**Exercise:**
Apart from any images, the entries are to be output exactly.
(Extracted data begins)
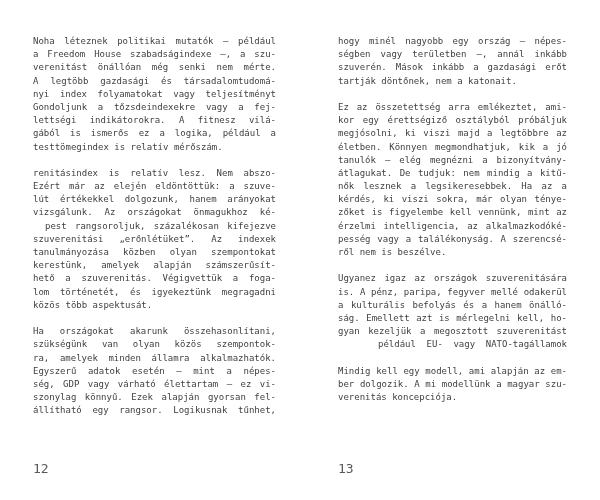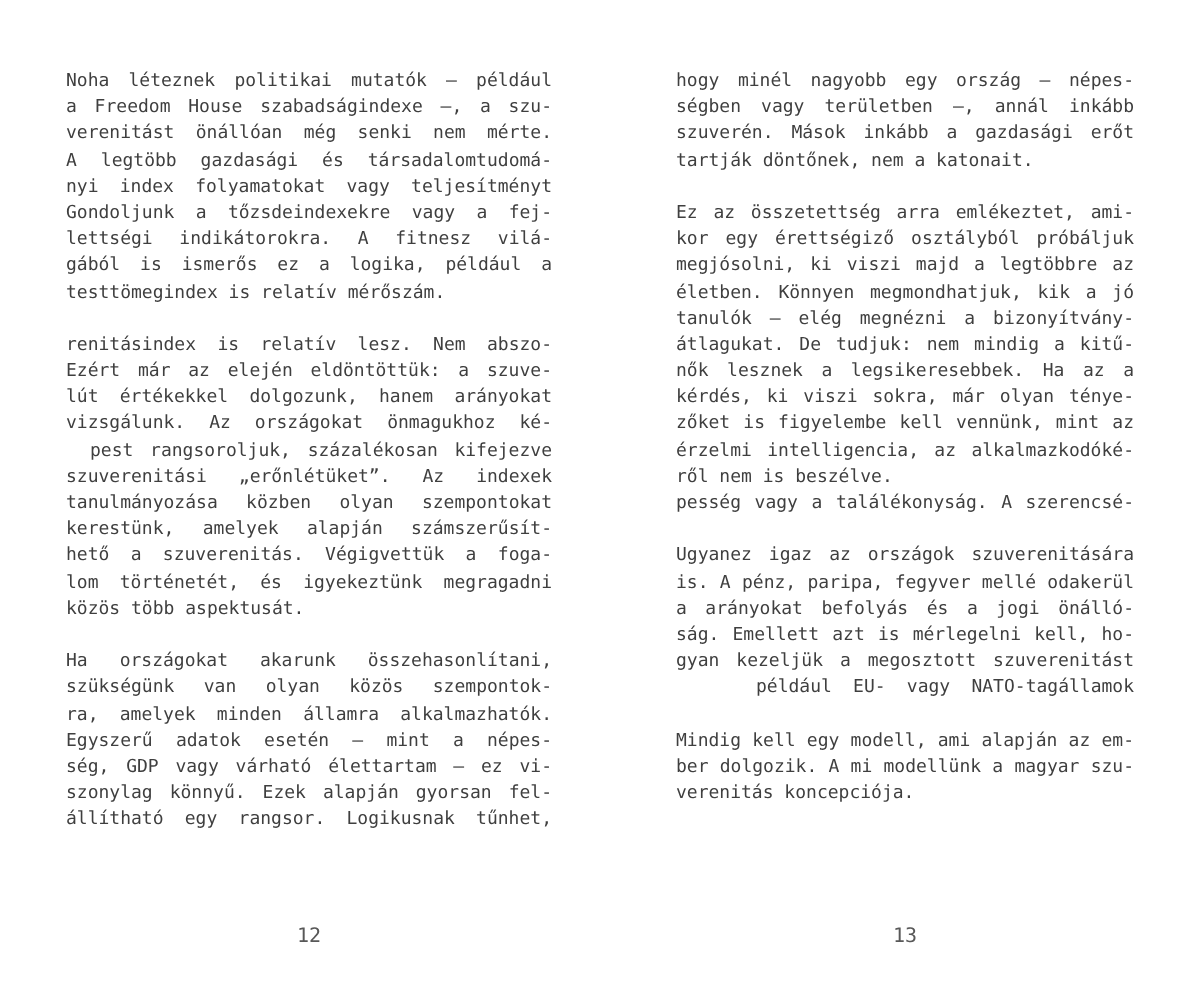"ről nem is beszélve." div.line { order: before "pesség vagy a találékonyság. A" -> after "pesség vagy a találékonyság. A" }
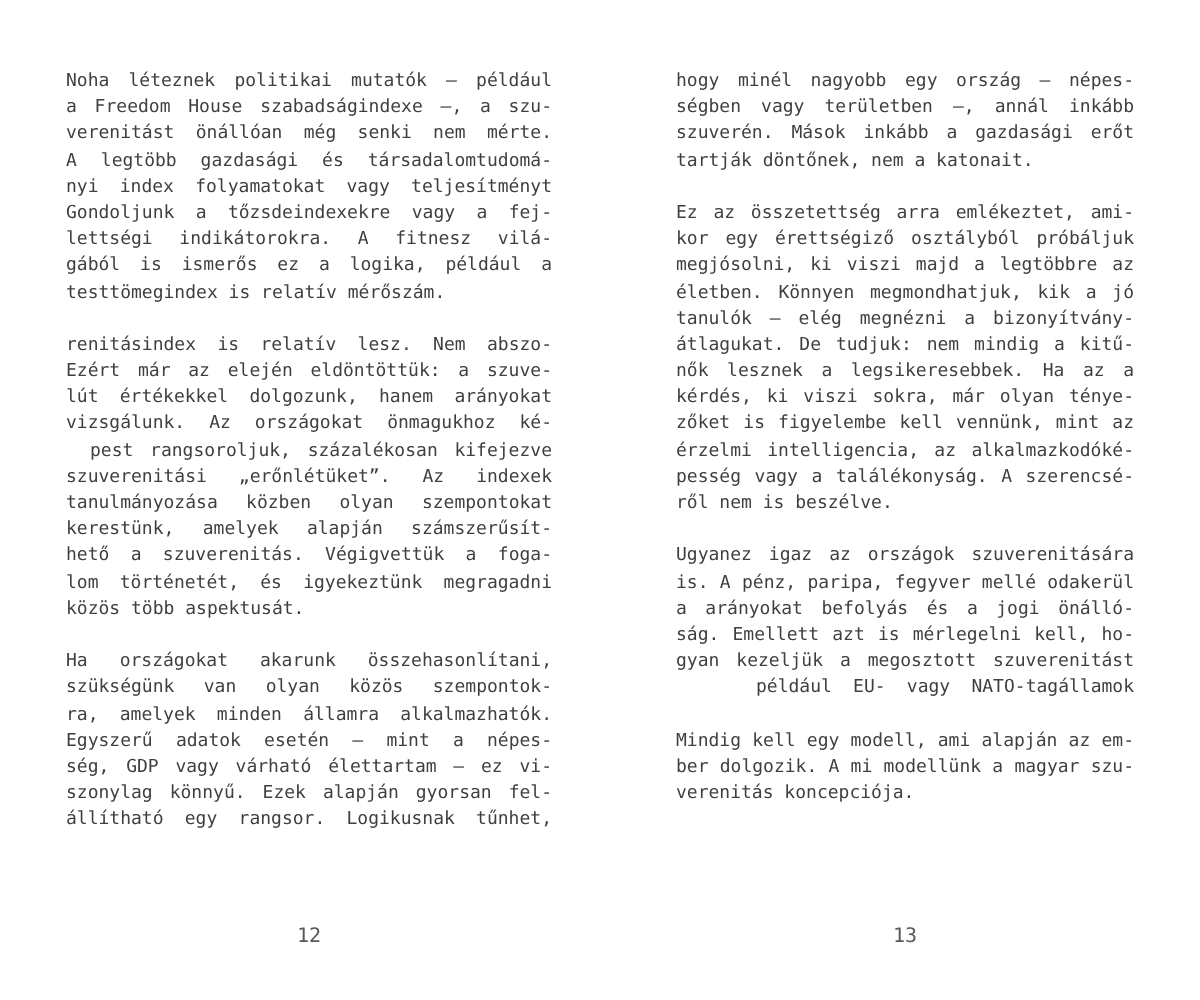"a arányokat befolyás és a" div.line { text: arányokat befolyás és a jogi -> kulturális befolyás és a hanem }
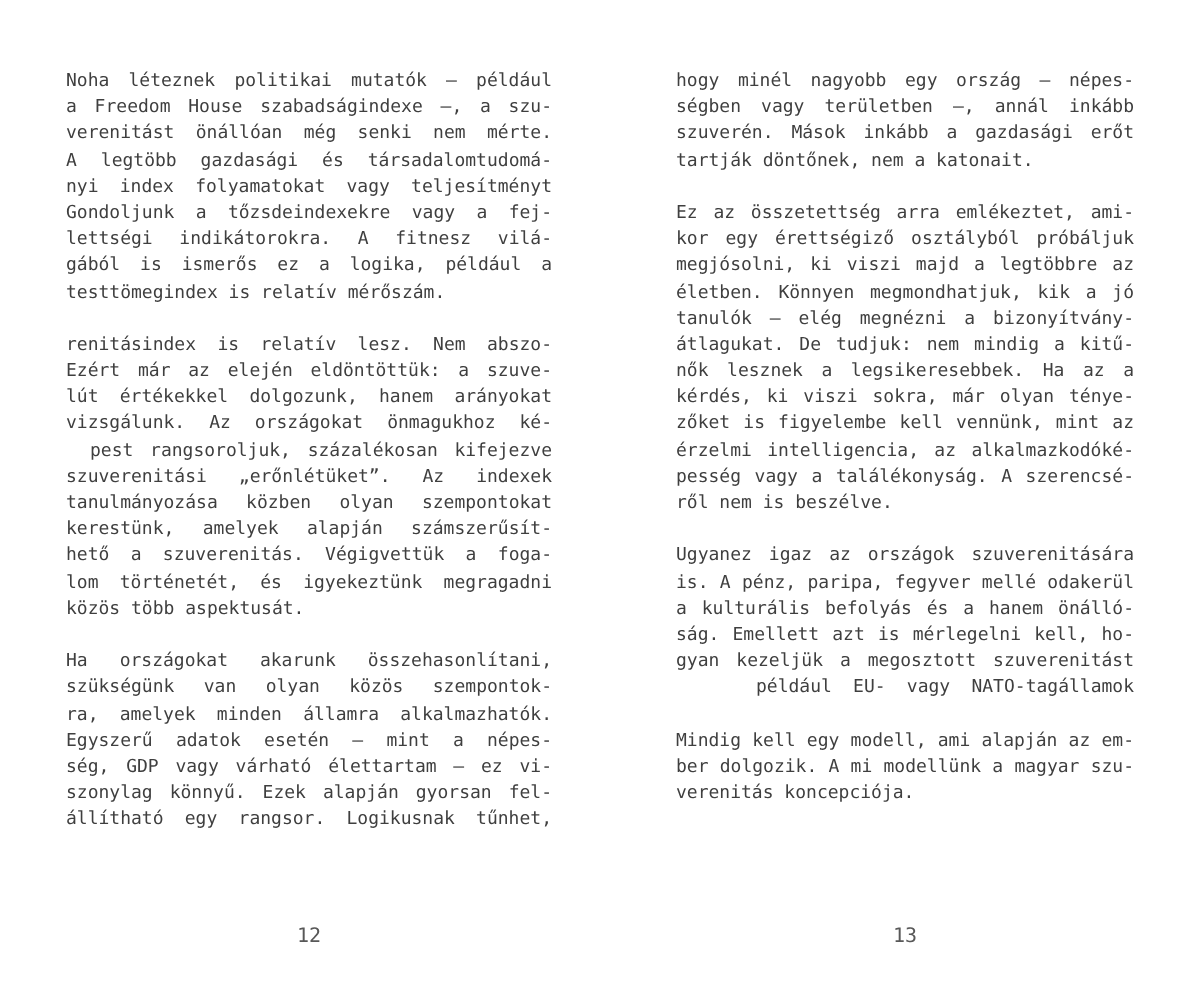"12" .page-number { font-size: 10px -> 13px; text-align: center -> none }
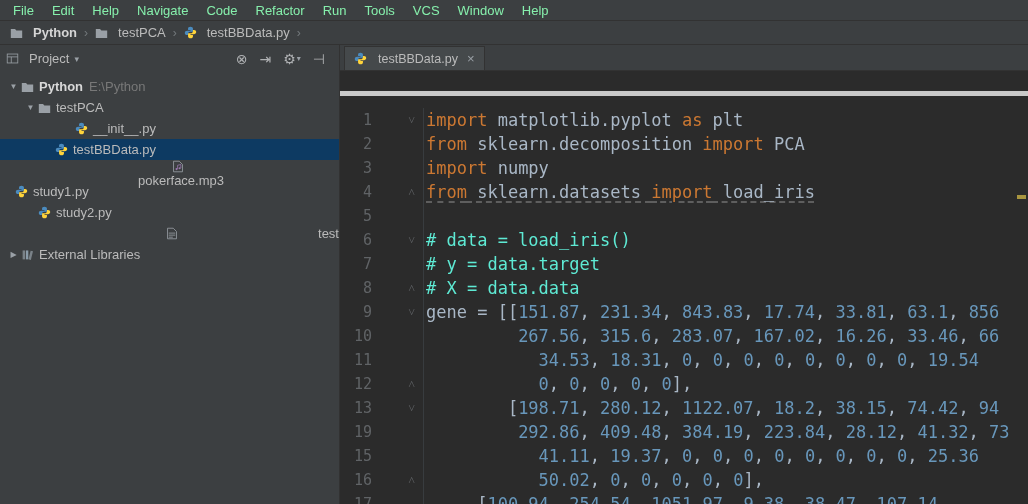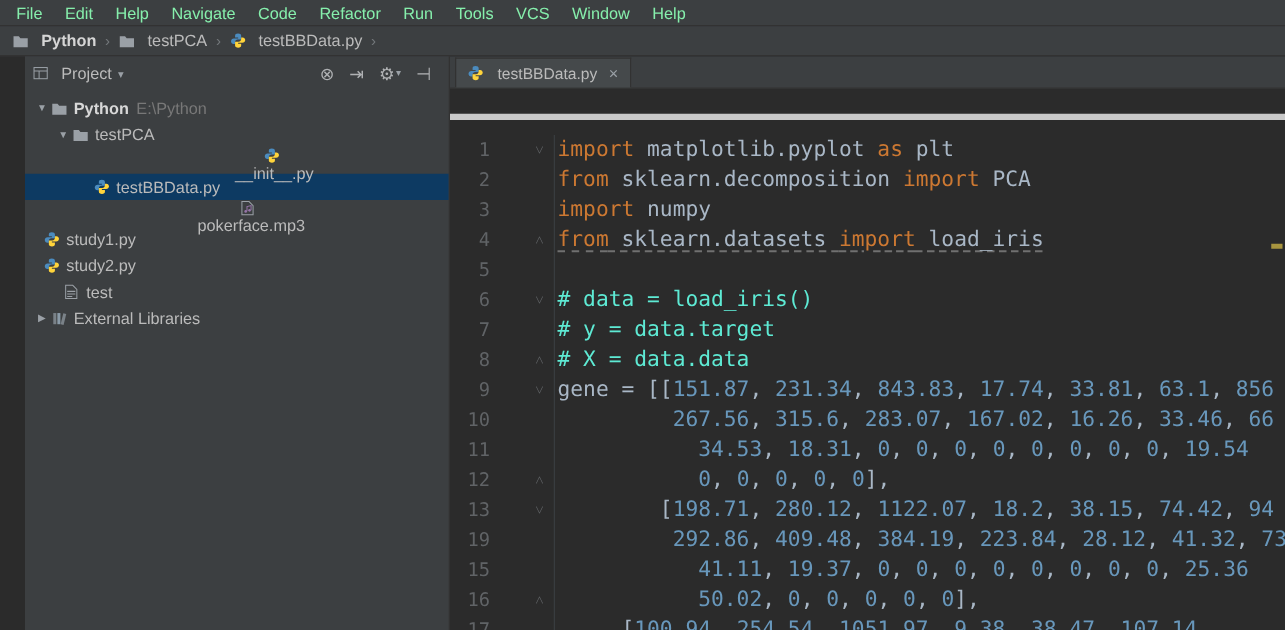"Project" .main { margin-left: 20px -> none }
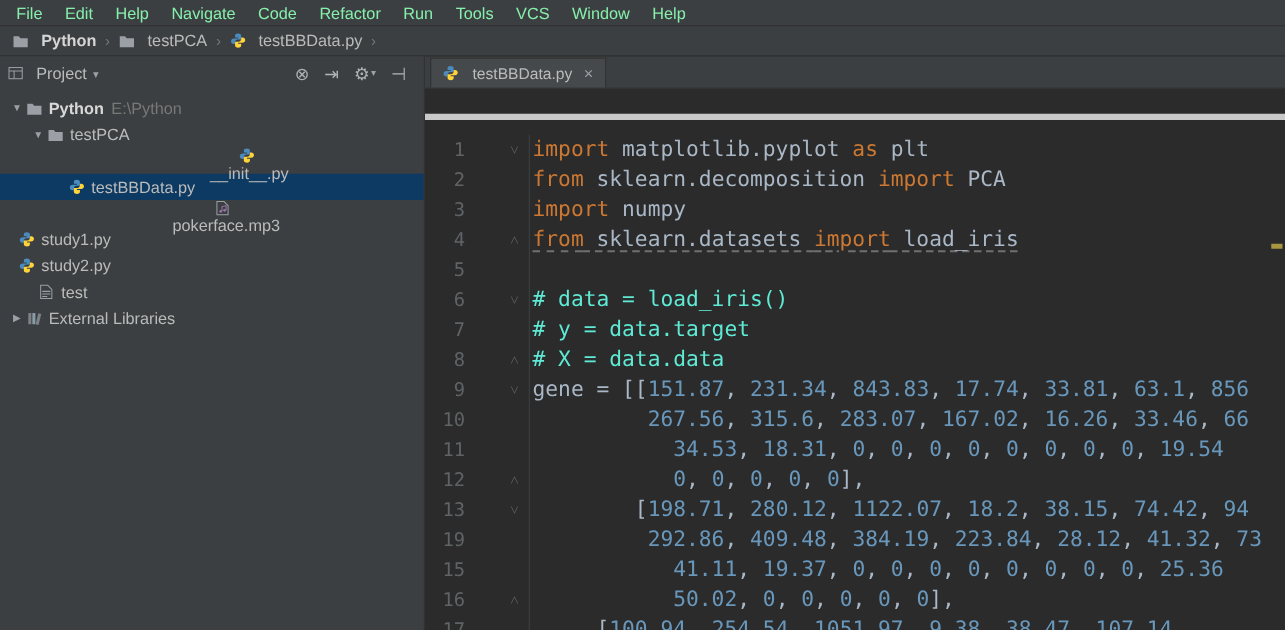"__init__.py" div.tree-row { flex-direction: column -> none }
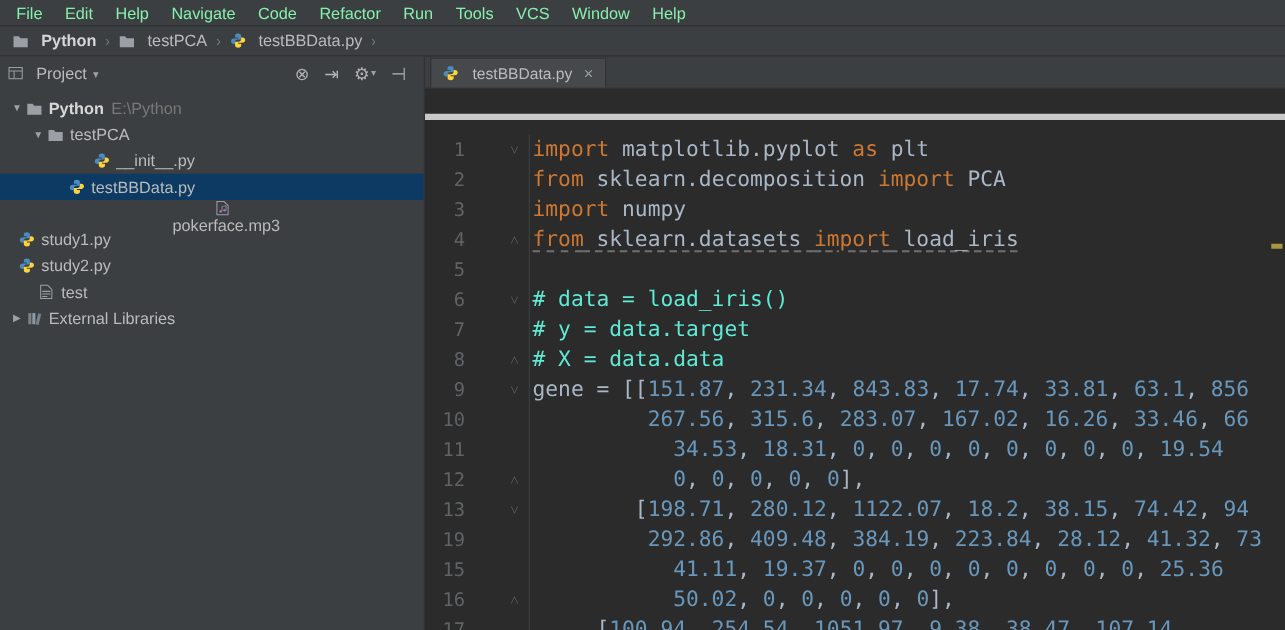"study2.py" div.tree-row { padding-left: none -> 23px }
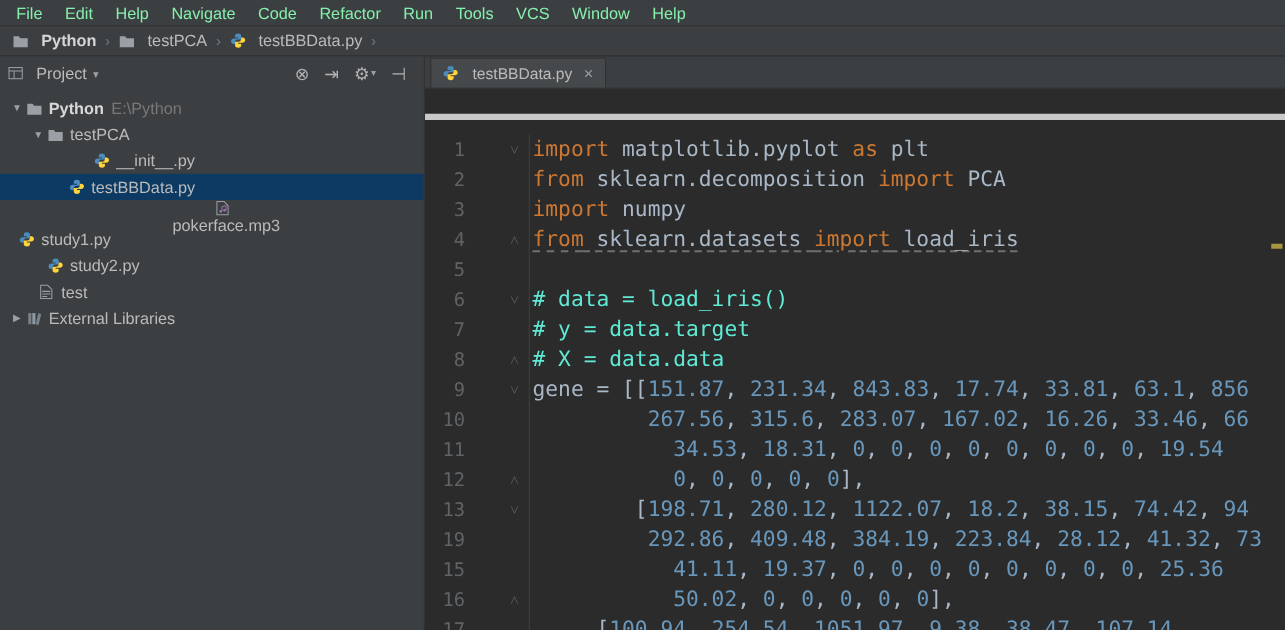"test" div.tree-row { justify-content: none -> space-between }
(Extracted data ends)
**Solution to this task:**
"ről nem is beszélve." div.line { order: before "pesség vagy a találékonyság. A" -> after "pesség vagy a találékonyság. A" }
"a arányokat befolyás és a" div.line { text: arányokat befolyás és a jogi -> kulturális befolyás és a hanem }
"12" .page-number { font-size: 10px -> 13px; text-align: center -> none }
"Project" .main { margin-left: 20px -> none }
"__init__.py" div.tree-row { flex-direction: column -> none }
"study2.py" div.tree-row { padding-left: none -> 23px }
"test" div.tree-row { justify-content: none -> space-between }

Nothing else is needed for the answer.